Excerpts from wandtv.com:

Do you remember where you were on September 11, 2001? Most Americans can still recall exactly what they were doing when they heard the news.

Now, we are two weeks away from the 16th anniversary of the tragedy. New York Firefighter Tim Duffy, remembers every second of what he was doing when he found out the World Trade Center had been attacked.

Duffy says, “That morning I was actually doing a tune up on the bike, and I had a spark plug out when I heard the first explosion. It sounded far away and I wasn’t working so I continued working on the bike, but then I heard sirens and the sirens didn’t stop after 10, 15, 20 seconds they just got  more and more. So I knew something happened so I ran into the house to call the fire house to see what was going on. As I reached for the phone it started ringing, my wife was dropping off my kids at the Y for pre-k, and she said a plane just hit the World Trade Center. I lived right on the beach near the horizontal bridge, and I could see it from my kitchen window so I turned and saw the North tower burning. So I was trying to get off the phone to go and of course she was telling me ‘You’re off today, you don’t have to go.’ And she’s trying to keep me there and then the second plane hit, and so I told her I gotta go, I’ll see you later.”

Duffy might be known for being one of the many firefighters on scene that day, but he is also known for a picture that was snapped of him riding his motorcycle through an empty, debris-filled street on his way to the destruction.

The picture brings back his memories, “It’s right when I got off the Brooklyn Bridge. It’s right behind the Millennium hotel, which across the street from the North Tower. I made that turn and when you look at the picture you can see a ray of light coming from the East. I made the right hand turn to head to the Trade Center which was a block. Actually when I got to the corner of Church, there was an engine from one of the planes that was all banged up and it was standing upright on it’s cone. It was very surreal and real.”
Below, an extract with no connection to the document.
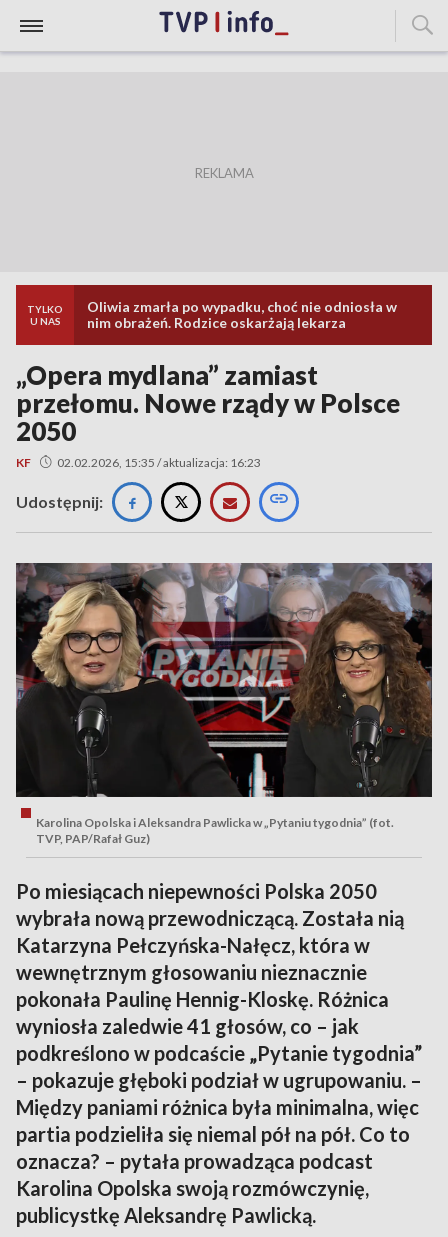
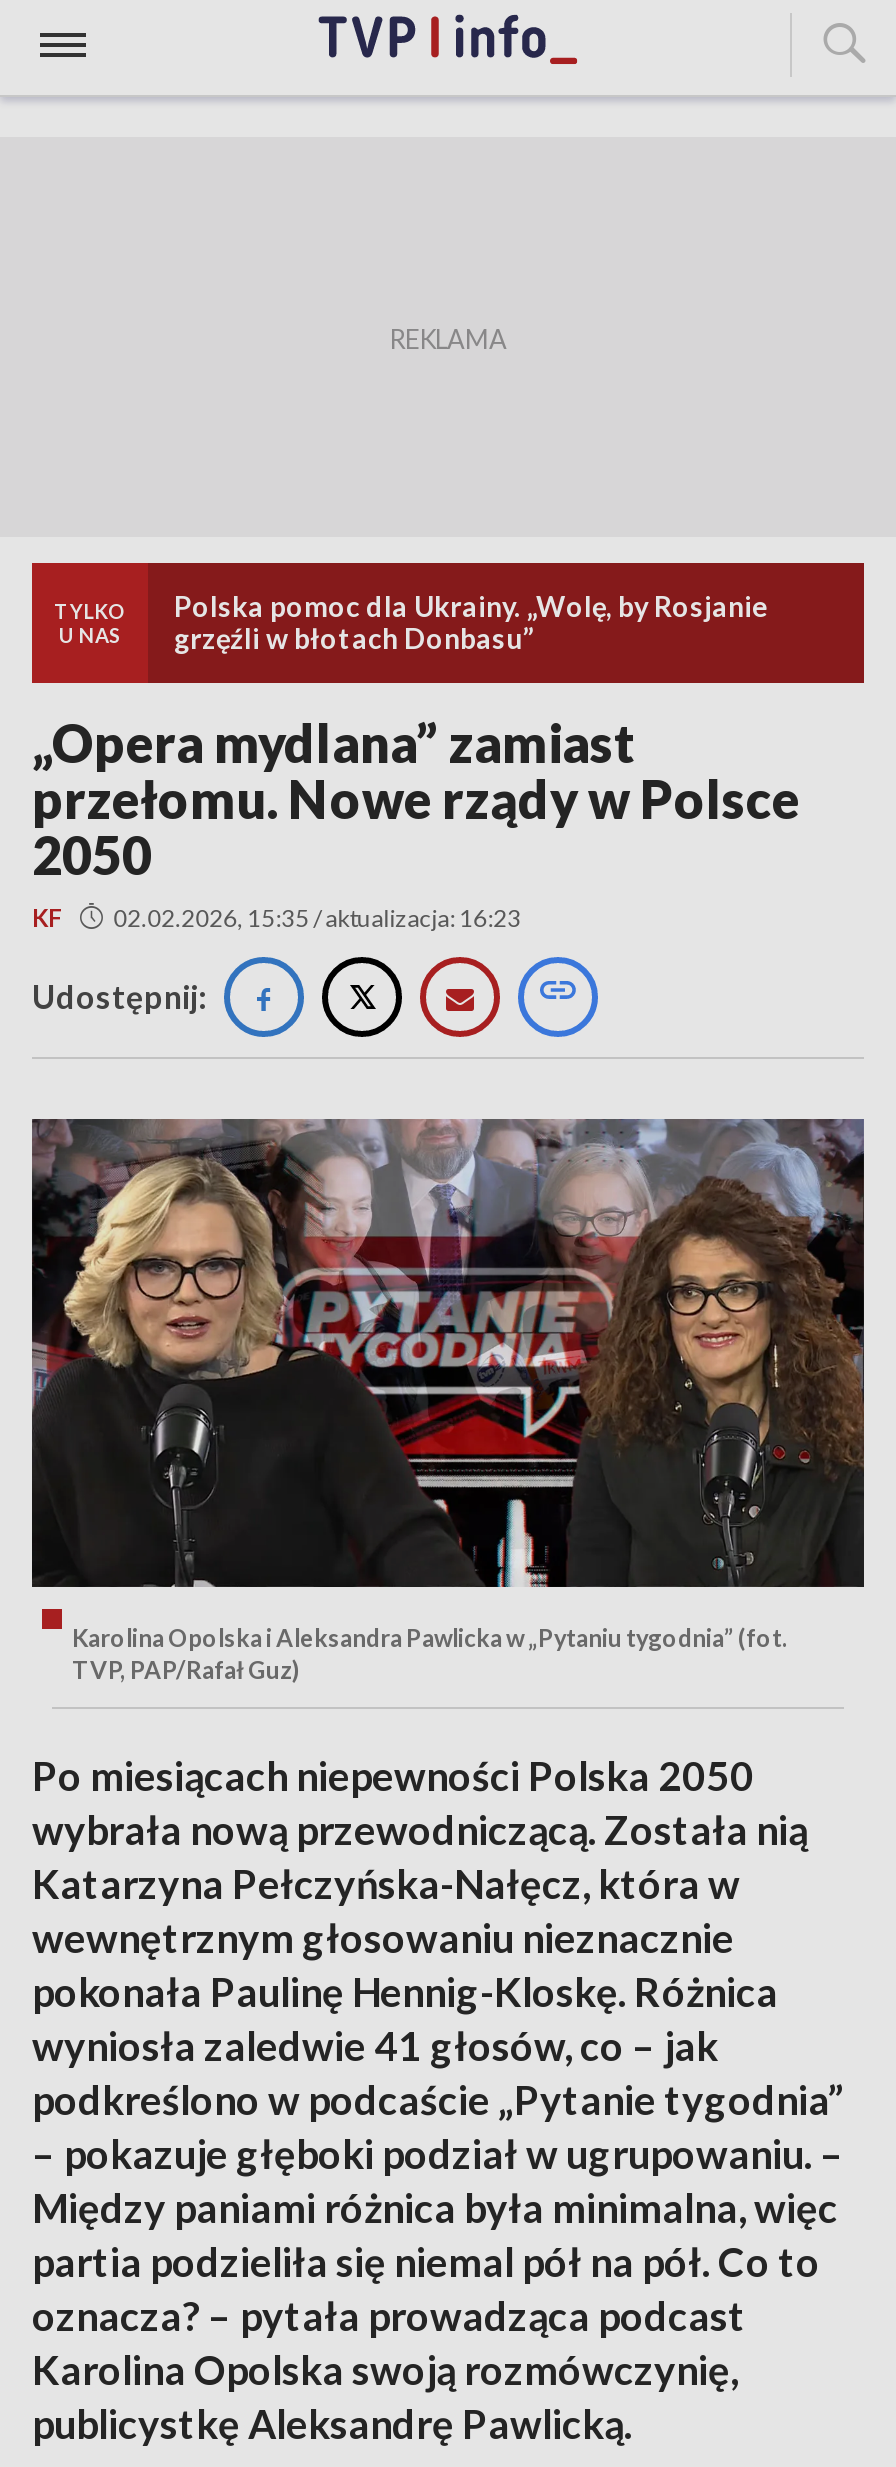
- Oliwia zmarła po wypadku, choć nie odniosła w
- nim obrażeń. Rodzice oskarżają lekarza
+ Polska pomoc dla Ukrainy. „Wolę, by Rosjanie
+ grzęźli w błotach Donbasu”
Tim says it was his sole job to keep people safe. He says, “People were dying and I had a job to do. It’s just that simple. I lost 50 friends in the first hour, 343 boys I worked with and were losing on average about 2-3 boys a month to cancer. Just last week we lost 4 guys in one week.”

Duffy reluctantly retired from the fire department in 2004 after he says he hid from medical as long as he could. Now, Tim is in Central Illinois visiting a friend who introduced him to Riki Dial, a Carpenters Local volunteer for the Decatur 9/11 Memorial.

Riki says, “It was a freak chance, a freak opportunity. I was at home yesterday, Sunday afternoon. My next door neighbor Mark Teak came over and told me ‘Hey I’ve got someone over here I’d really like to introduce you to.’ So I went over and had a beer with Mark and Tim and listened to Tim’s story and just how amazing it was. I kept thinking how it would tie in very good with the memorial that we’re building here in Decatur.”

So Tim headed to Nelson Park and was amazed and thankful that Decatur will continue to remember the lives lost on that tragic day of September 11, 2001.

Today, Tim says he wants to continue helping people, so now he is a part of 1 Soldier, 1 Dog, 1 Team, a 501 C (3) that pairs veterans with PTSD with dogs. He says they do not buy dogs, but they get them from shelters, so at the end of the day, they save a soldier and a dog.

Tim Duffy says he hopes to come back to Decatur once the Memorial is completed to see it lit up.